Nicolás Maduro afirmou, publicamente, que respeitaria o resultado das eleições. Disse isso diante das câmeras, após votar, numa tentativa de reafirmar normalidade institucional. Não respeitou. Antes disso, chegou a ameaçar o próprio país com violência e guerra civil caso fosse derrotado. Não foi um deslize retórico — foi um aviso.
Quando um governante ameaça o povo antes da eleição e ignora o resultado depois, o problema deixa de ser “interferência externa” e passa a ser ruptura democrática. Ainda assim, parte do debate internacional escolheu o caminho mais confortável: o silêncio travestido de neutralidade.

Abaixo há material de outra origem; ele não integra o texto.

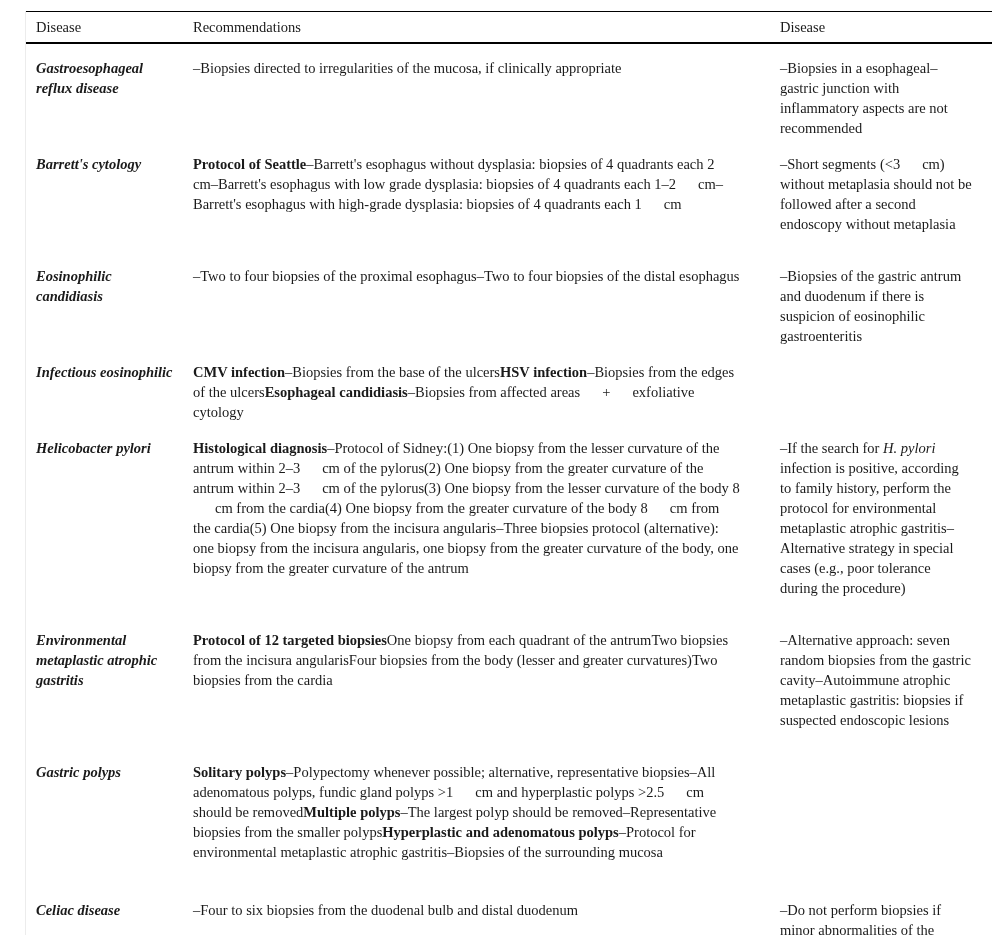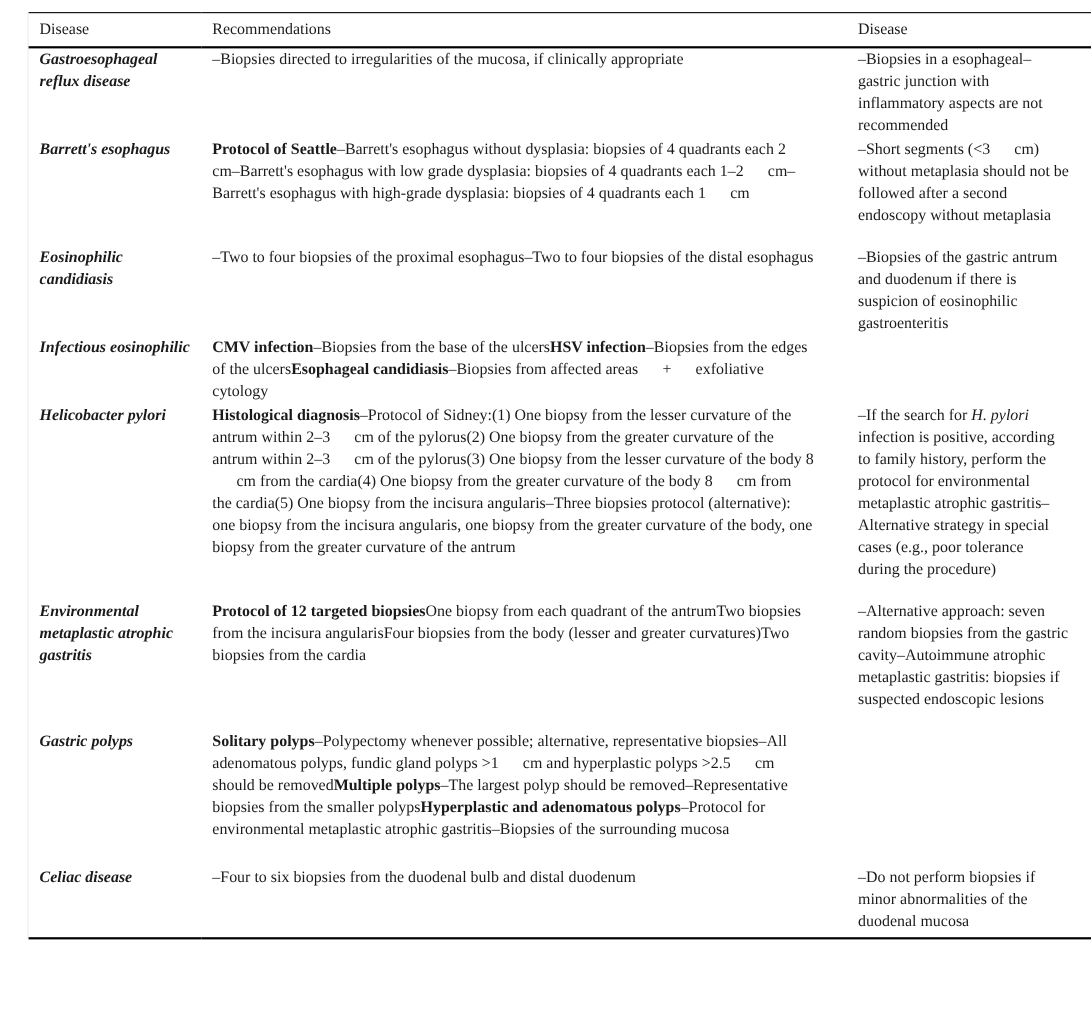"Gastroesophageal reflux disease" tbody td { padding: 0 4px 2px 10px -> 14px 4px 2px 10px }
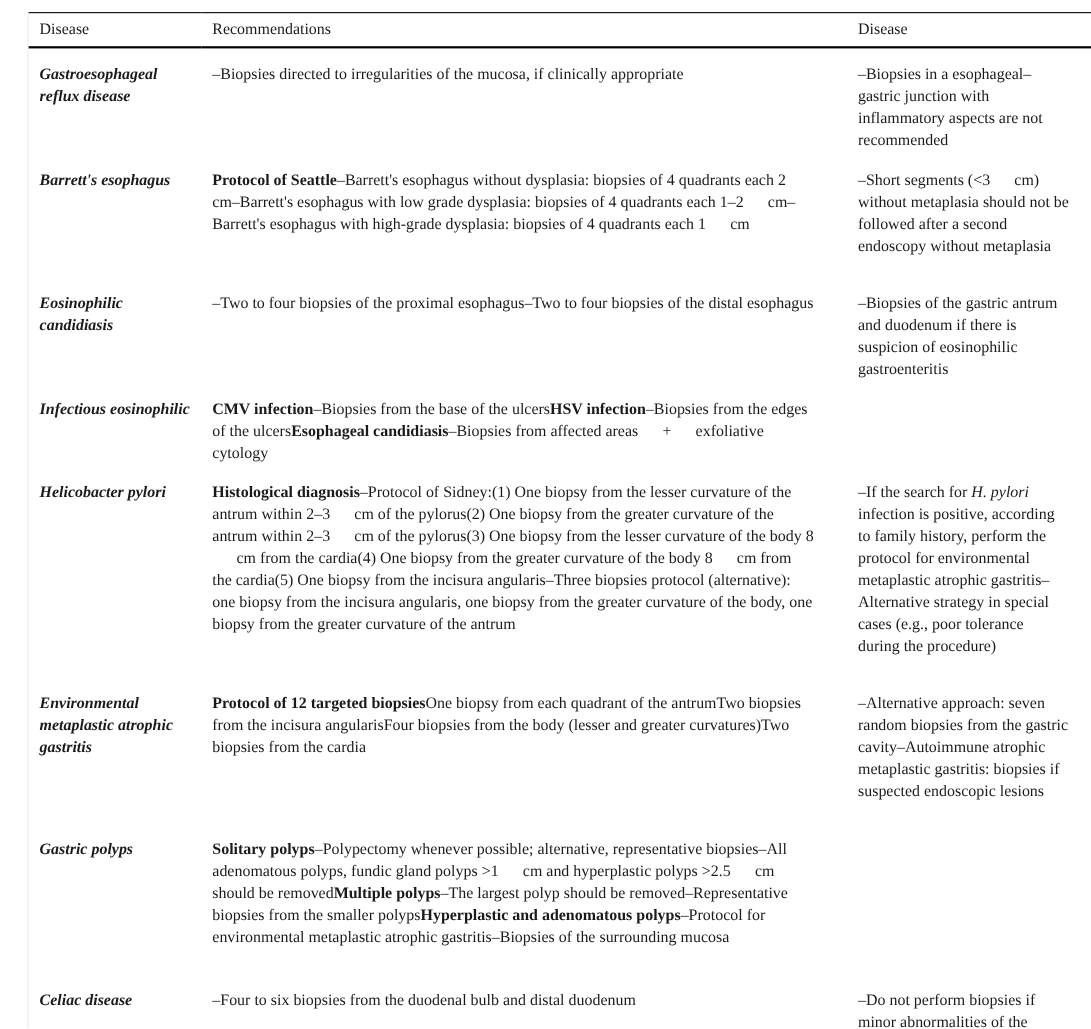"Barrett's esophagus" td.disease { text: esophagus -> cytology }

Defender que “não se deve entrar no mérito” da Venezuela é ignorar deliberadamente o mérito central: o povo venezuelano. São eles que enfrentaram a fome, o êxodo forçado, o colapso dos serviços públicos e a perseguição política. São eles que esperavam, há décadas, que o voto fosse respeitado.
Soberania não pode ser usada como escudo para autoritarismo. Nenhuma democracia se sustenta quando a palavra empenhada pelo poder vira ameaça e o processo eleitoral perde credibilidade. O jornalismo que se recusa a registrar isso não é prudente — é omisso.
A história latino-americana já mostrou, repetidas vezes, que regimes autoritários não começam com tanques nas ruas, mas com a normalização do absurdo. Começam quando promessas quebradas são relativizadas, quando ameaças são minimizadas e quando o sofrimento popular é tratado como assunto interno inconveniente.
O que ocorre hoje na Venezuela não é um detalhe geopolítico distante.
É um alerta regional. Democracias adoecem quando instituições se enfraquecem, quando o poder se perpetua e quando o contraditório é tratado como inimigo.
A Fama Amazônica se posiciona ao lado do povo venezuelano — não por ideologia, mas por coerência histórica. Defender o direito ao voto, à alternância de poder e à dignidade não é militância. É princípio democrático básico.
Silenciar diante de 26 anos de espera não é neutralidade.
É abandono histórico.
Não é militância. É posição editorial.